Baseball has a marketing problem that is connected instead to how its media partners cover their sport. (It would also help if the two teams that play in the major TV market of Chicago actually tried to field a winning team once in a while.) On the second-to-last day of the regular-season schedule, Saturday the 27th, two weeks from now, important games will be on the schedule. One or more playoff slots or positioning will be still undetermined, yet the FOX Network will be beaming a Yankees/Red Sox game to most of the nation. This is not a prediction. Look at the TV slate. It's already there. Two also-rans will be on national television that day, competing against a host of college football games, so that we can watch Derek Jeter play his second-to-last game. TBS will probably have the same match-up the following day. This is why America has never heard of Mike Trout-- not because Americans that are Mike Trout's age think baseball is "boring."

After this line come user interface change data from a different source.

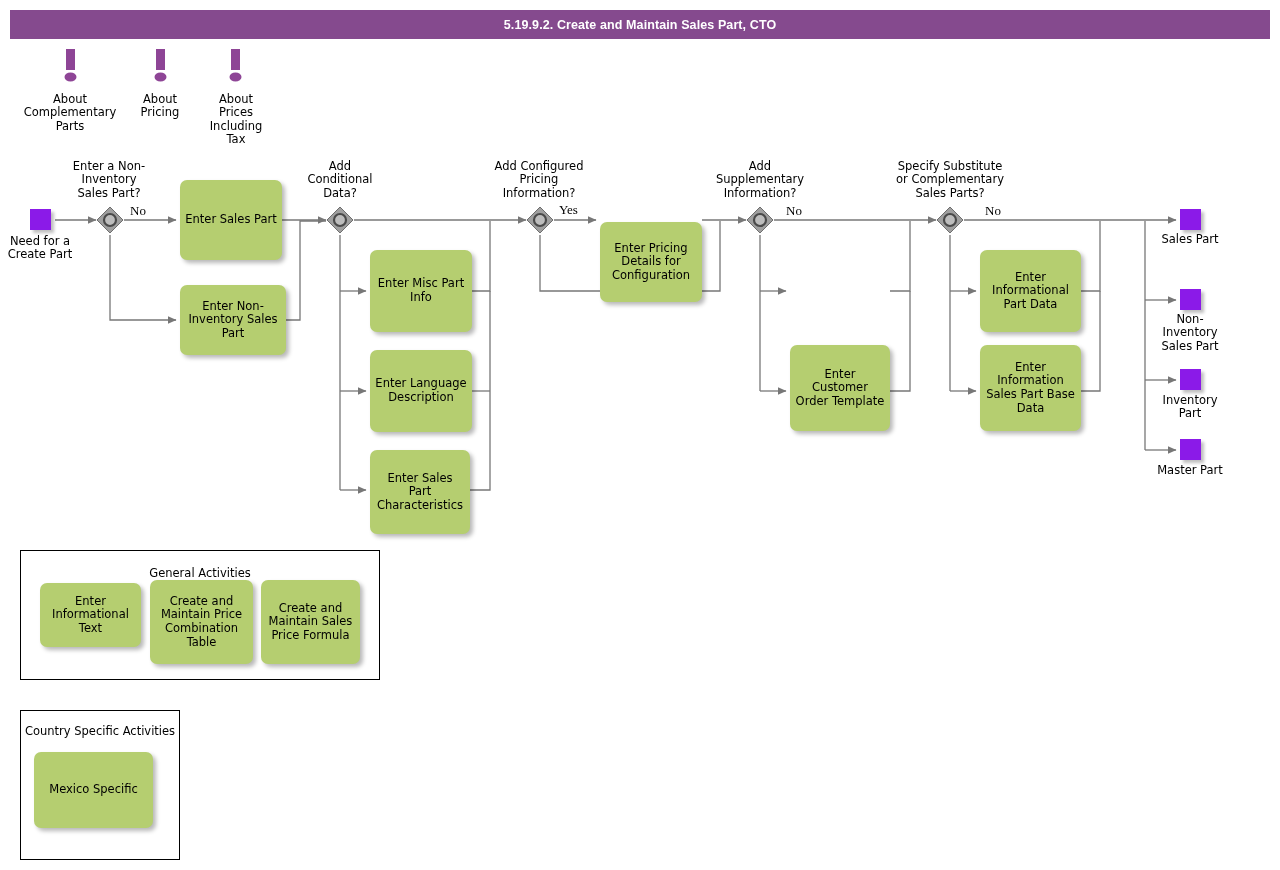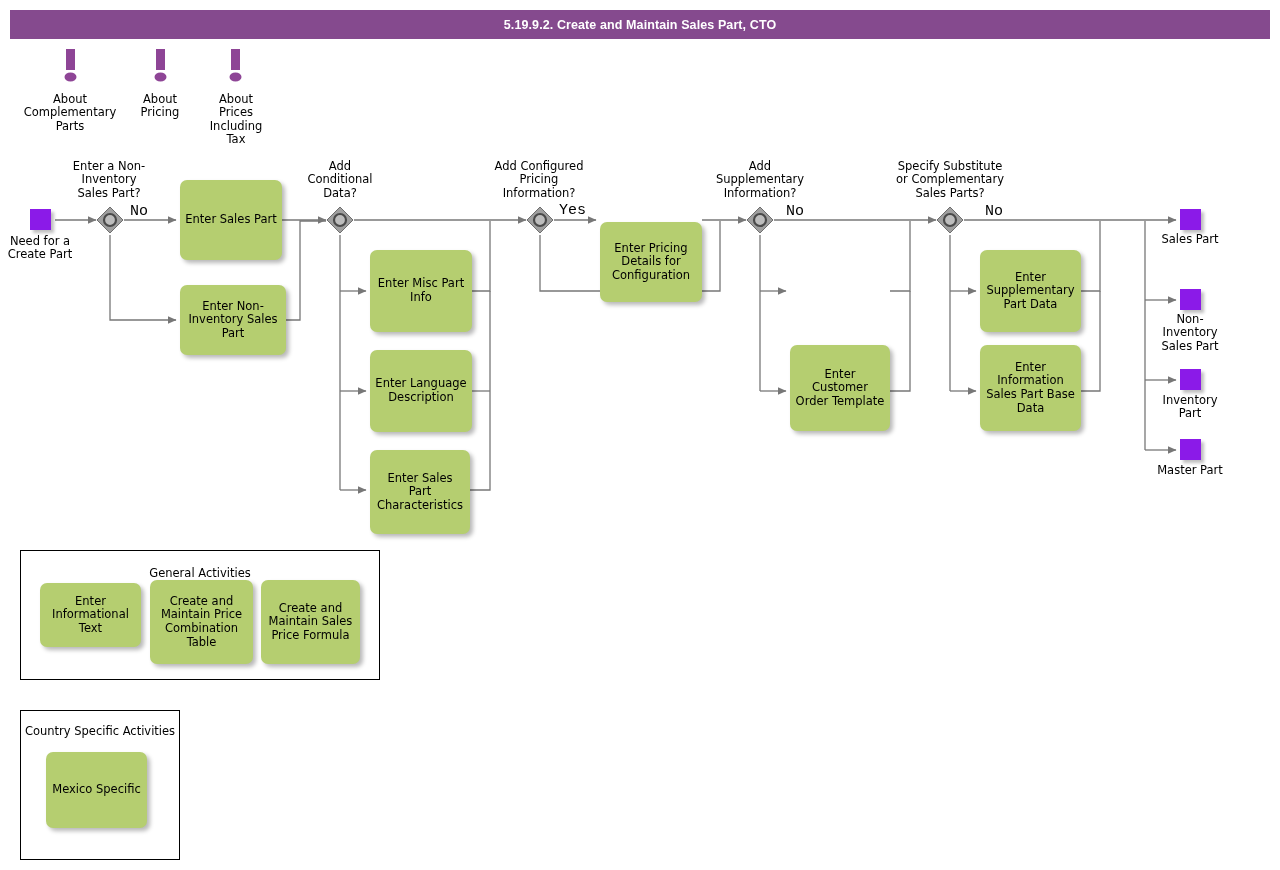"No" .flowlbl { font-family: Liberation Mono, monospace -> Liberation Serif, serif; font-size: 15px -> 13px }
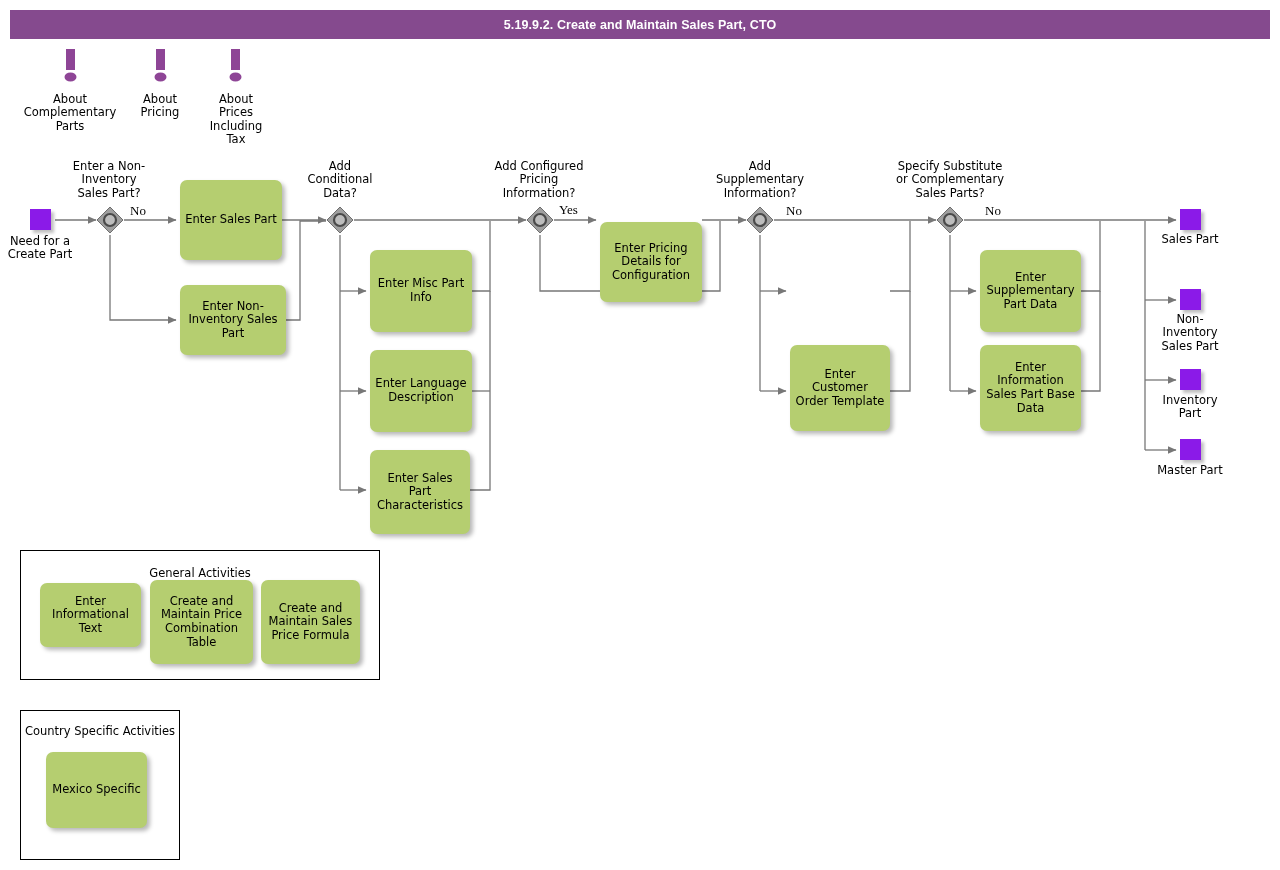"Enter Supplementary Part Data" div.task { text: Supplementary -> Informational }
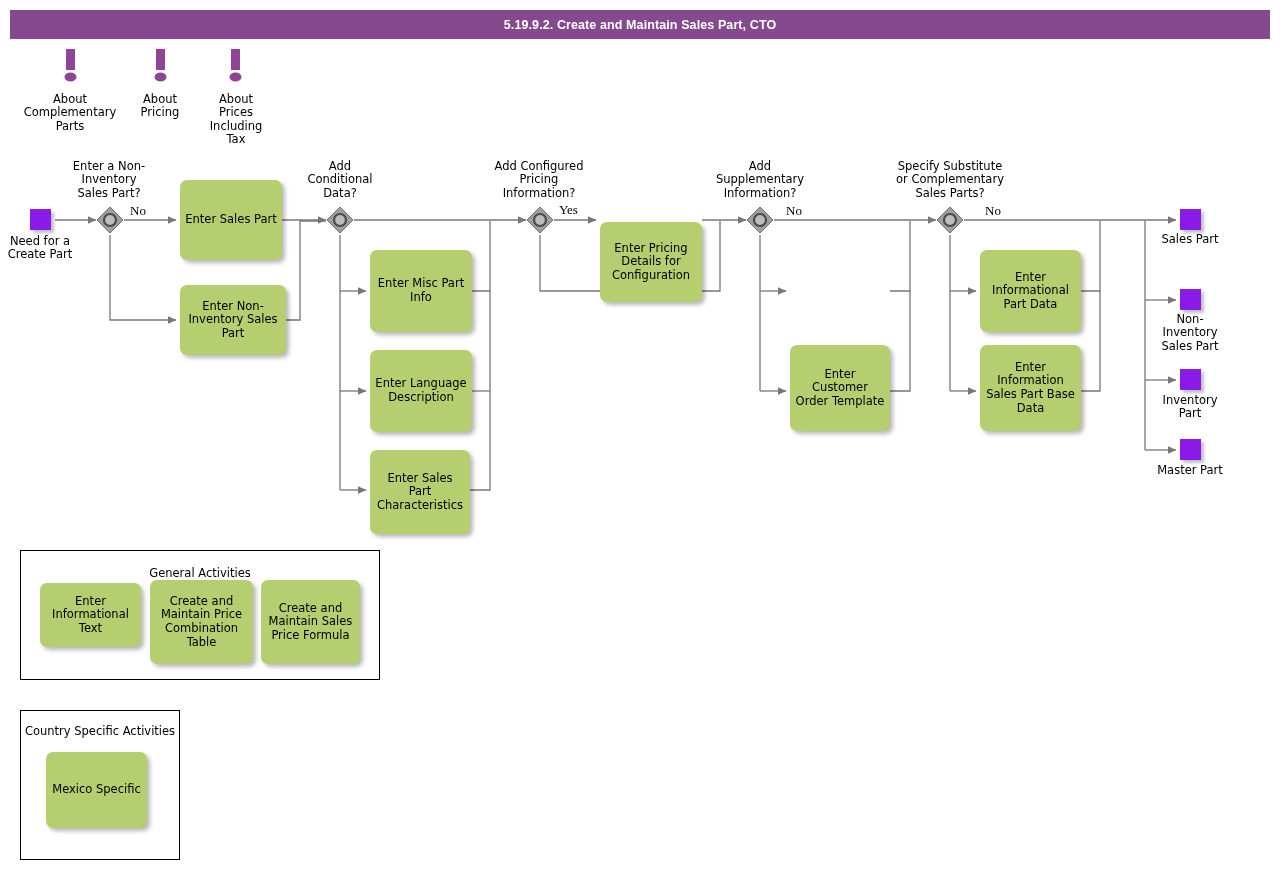"Mexico Specific" div.task { left: 46px -> 34px; width: 101px -> 119px }
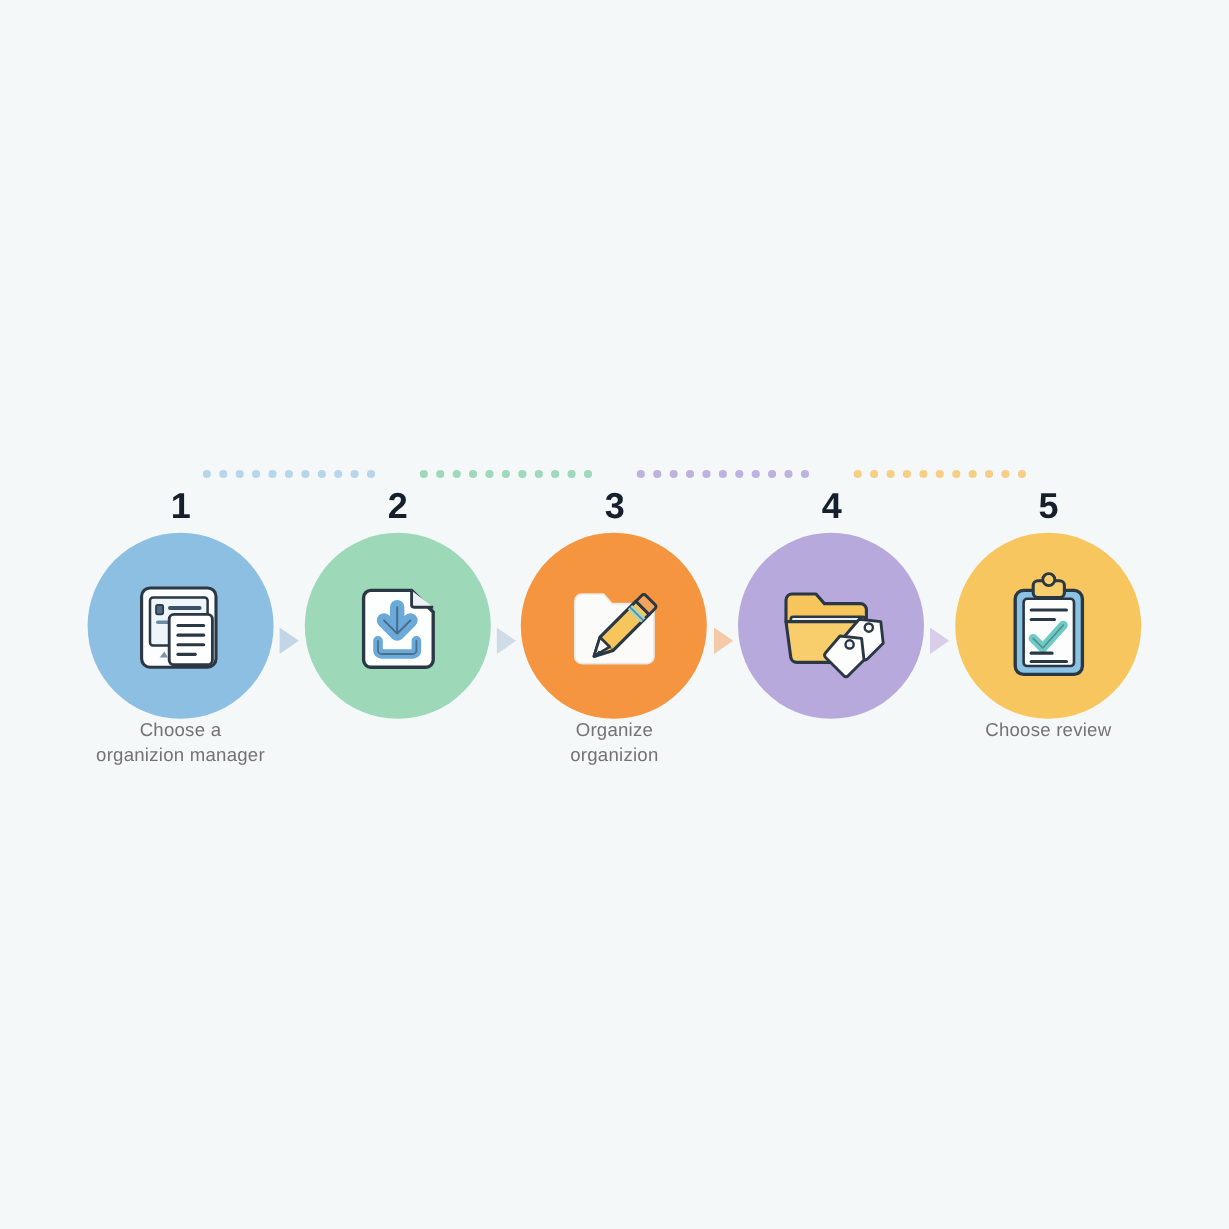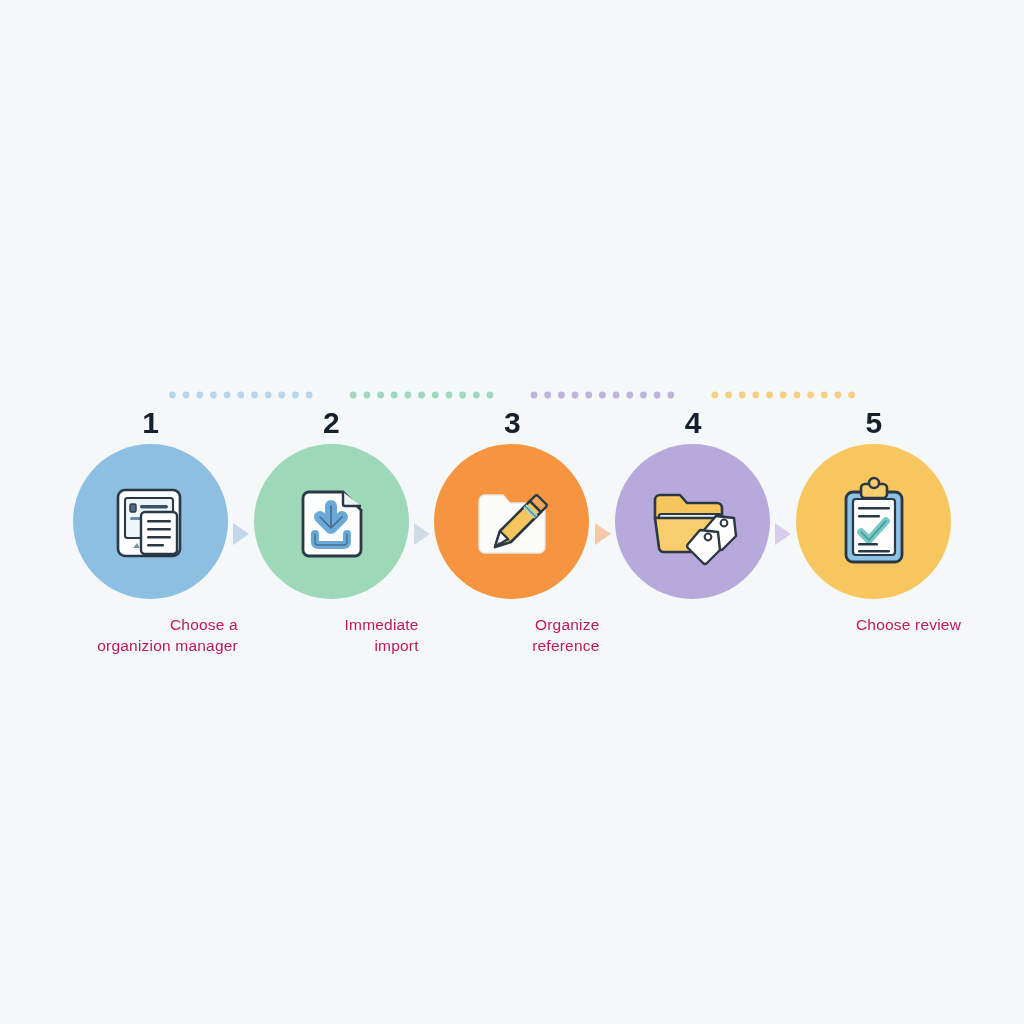"Choose a" .label { color: #be185d -> #737373; margin-top: 16px -> none; text-align: right -> center }
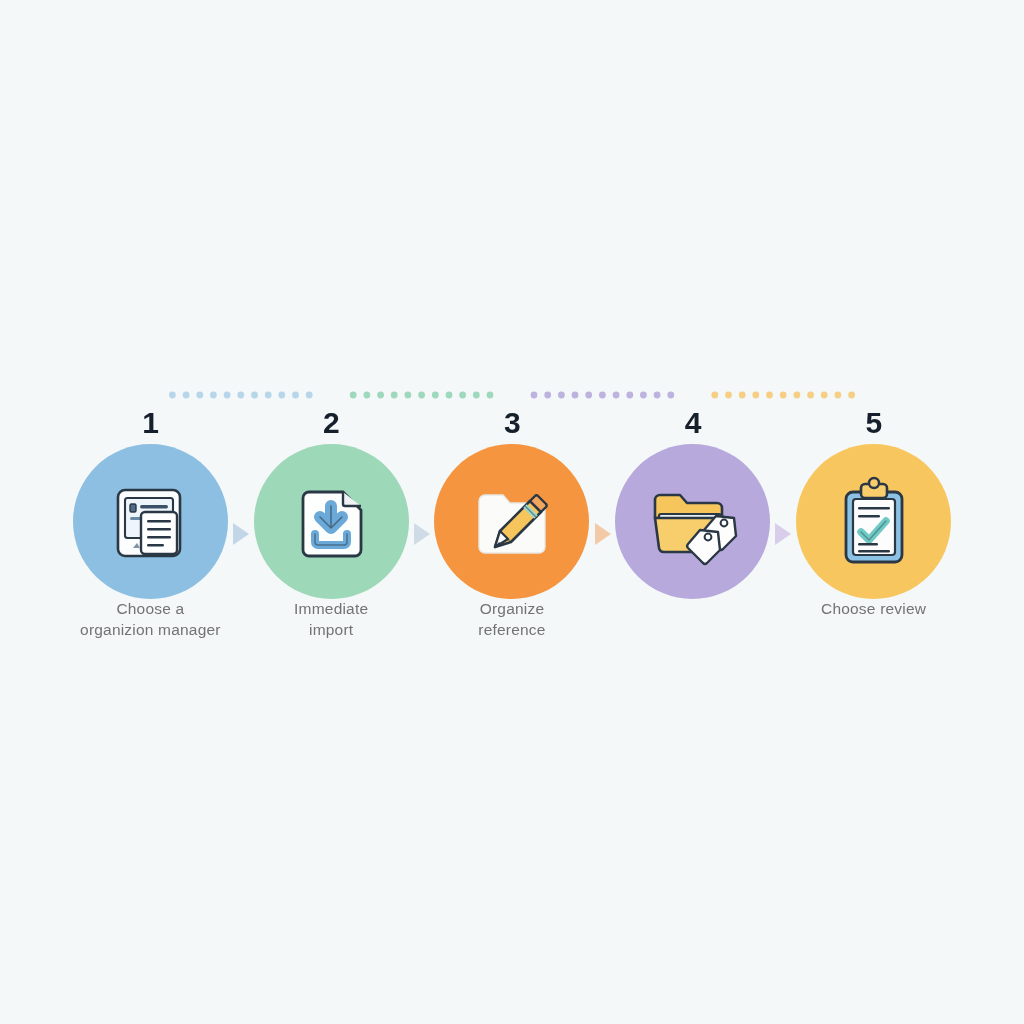"Immediate" div.label { html: <div> <span>Immediate</span> <span>import</span> </div> -> none }
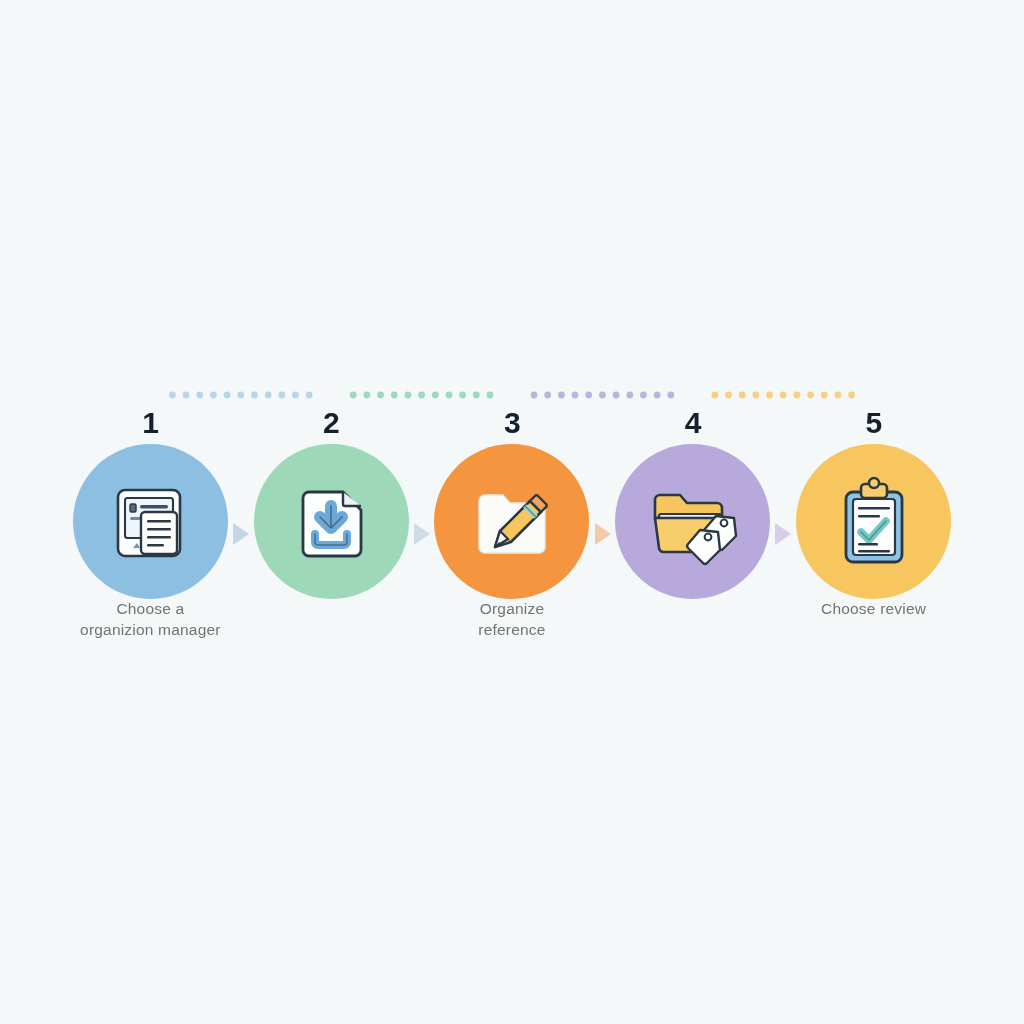"reference" span.l2 { text: reference -> organizion }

Major League Baseball may indeed be more "regional" in popularity than the NFL or the National Basketball Association. Trout and other MLB talent may be far less known nationally than LeBron James or Kobe Bryant, but I wouldn't trade positions with the NBA for my league. The NBA has made marketing its stars nationally its top priority, but the league's most passionate fans recognize that that's been at the cost of competitive balance-- and yes, even competitive integrity. The NBA's not healthier than MLB because it has more players seen on national TV ad campaigns. MLB is healthier than the NBA because it has fewer dead franchises. Baseball, admittedly, has a Florida problem (Miami and Tampa). But with LeBron James moving back to Cleveland, basketball now has a Florida problem too (Miami and Orlando). And a Philadelphia problem. And Milwaukee, Minneapolis, Atlanta, Sacramento, Denver, and New Orleans. Both the NFL and the NBA now sometimes fail to sell out some of their playoff games. Their TV popularity, unlike baseball, has come at the expense of attendance.

If Major League Baseball can boast, which it can, a recent resurgence for it's longest-moribund franchises, historically-notable competitive balance, record profits through television and online media deals, and record gate receipts over the last decade, not just in dollars earned, but in seats sold, and still be dying, what does that say about the future of soccer in America? It's been less than three months since the World Cup took place and the buzz for that sport, even with MLS games still being played, has already dried up.